DORA 2025 Compliance Readiness Checklist
Testing/resilience must be operationalised: It’s not enough to have policies; you’ll need to design and oversee real-world testing scenarios (e.g., cyber-attack simulation, system failure).

Who and What is in Scope
- Applies to a broad range of financial entities: banks, insurers, payment institutions, investment firms, crypto-asset service providers, etc. (PwC)
- Also covers ICT third-party service providers (including those outside the EU) when they supply critical or important functions to covered financial entities. (Digital Operational Resilience Act)
- Applies to more than 22,000 entities in the EU, according to one estimate. (PwC)
- Proportionality principle: requirements may be simplified for smaller entities depending on size, nature and risk profile. (Wikipedia)
Key Obligations / Pillars
Here are the core pillars of DORA with the implications you’ll want to watch from a change delivery / product / operational risk perspective:
- ICT Risk Management
- Entities must implement an ICT risk-management framework covering identification, protection, detection, response and recovery from ICT risks. (Baker McKenzie)
- Risk management must be documented and embedded in governance structures. (DLA Piper)
- Simplified frameworks may apply for smaller entities under proportionality. (Wikipedia)
- Incident Management, Classification & Reporting
- Major ICT-related incidents must be classified and reported within defined timeframes. (Mayer Brown)
- Firms must have processes to detect, manage and recover from incidents. (Central Bank of Ireland)
- Digital Operational Resilience Testing
- Regular resilience testing is required, including threat-led penetration testing where applicable. (Baker McKenzie)
- Testing must be integrated into the risk management framework. (DLA Piper)
- ICT Third-Party Risk Management
- Outsourcing requires due diligence, monitoring, and contractual safeguards. (PwC)
- Critical ICT providers may be directly supervised at EU level. (Digital Operational Resilience Act)
- Information-Sharing Arrangements
- Entities are encouraged to share cyber threat intelligence and vulnerability information. (EIOPA)
Why This Matters for You (Financial / Product / Change Roles)
Given your background in financial services, change programmes and product oversight, DORA has direct operational implications:
- Organisations will need gap analyses of ICT resilience, third-party dependencies, and incident reporting frameworks.

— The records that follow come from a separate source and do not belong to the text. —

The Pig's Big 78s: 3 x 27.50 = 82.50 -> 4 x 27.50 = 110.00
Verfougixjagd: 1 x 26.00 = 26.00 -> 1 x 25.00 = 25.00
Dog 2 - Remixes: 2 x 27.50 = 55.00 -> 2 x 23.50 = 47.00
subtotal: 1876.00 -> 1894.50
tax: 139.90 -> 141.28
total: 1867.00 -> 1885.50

- DORA requirements must be embedded into product lifecycles, vendor management, and change governance.
- Third-party risk becomes a formalised, continuously monitored control area across all ICT suppliers.
- Resilience testing must move from policy to real operational simulation (cyber attacks, system failures, etc.).

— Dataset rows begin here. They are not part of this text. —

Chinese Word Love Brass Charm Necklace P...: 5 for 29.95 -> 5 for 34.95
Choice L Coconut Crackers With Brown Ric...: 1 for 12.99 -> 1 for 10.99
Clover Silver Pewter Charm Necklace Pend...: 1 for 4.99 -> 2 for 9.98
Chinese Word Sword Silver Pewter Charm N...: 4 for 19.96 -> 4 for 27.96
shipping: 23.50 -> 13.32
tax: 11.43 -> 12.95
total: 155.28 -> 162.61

- Incident detection and reporting processes must be structured, auditable, and aligned to regulatory timelines.
- UK-based firms with EU exposure or EU-based vendors will still be impacted due to cross-border operational dependencies.
Key Timelines
- Application date: 17 January 2025 — firms must be compliant from this point. (Central Bank of Ireland)

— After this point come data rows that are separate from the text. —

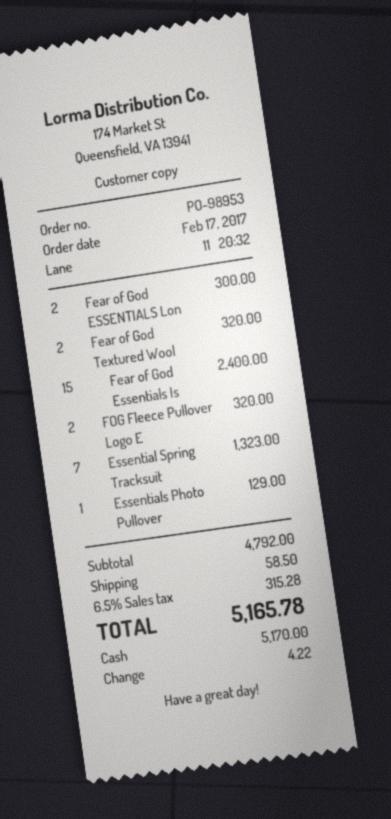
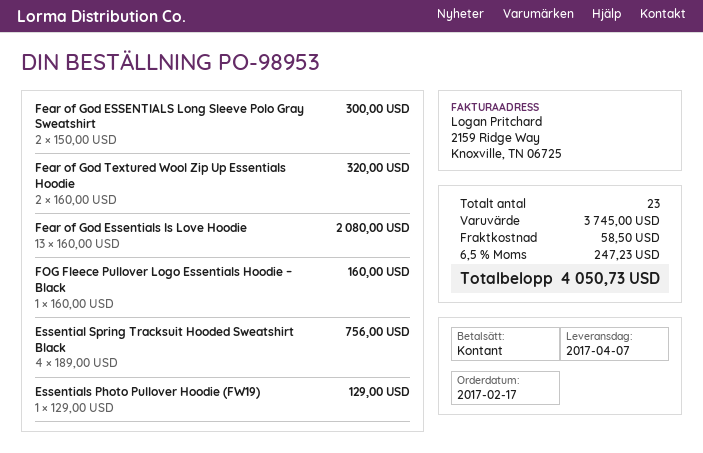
Fear of God Essentials Is: 15 for 2400.00 -> 13 for 2080.00
FOG Fleece Pullover Logo E: 2 for 320.00 -> 1 for 160.00
Essential Spring Tracksuit: 7 for 1323.00 -> 4 for 756.00
subtotal: 4792.00 -> 3745.00
tax: 6.5% = 315.28 -> 6.5% = 247.23
total: 5165.78 -> 4050.73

- Supporting technical standards (RTS/ITS) continue to shape implementation requirements.
- UK regulatory frameworks are aligning in parallel, especially around third-party risk and operational incident reporting.
Risks, Challenges & Strategic Opportunities
- Risk: Regulatory penalties, supervisory scrutiny, and operational disruption from non-compliance.
- Challenge: Legacy systems, fragmented data, and complex vendor ecosystems make implementation difficult.
- Challenge: Ensuring consistent incident classification and reporting across large organisations.
- Opportunity: Building mature operational resilience capabilities strengthens regulatory posture and business continuity.
- Opportunity: Strong DORA implementation can become a competitive differentiator in regulated markets.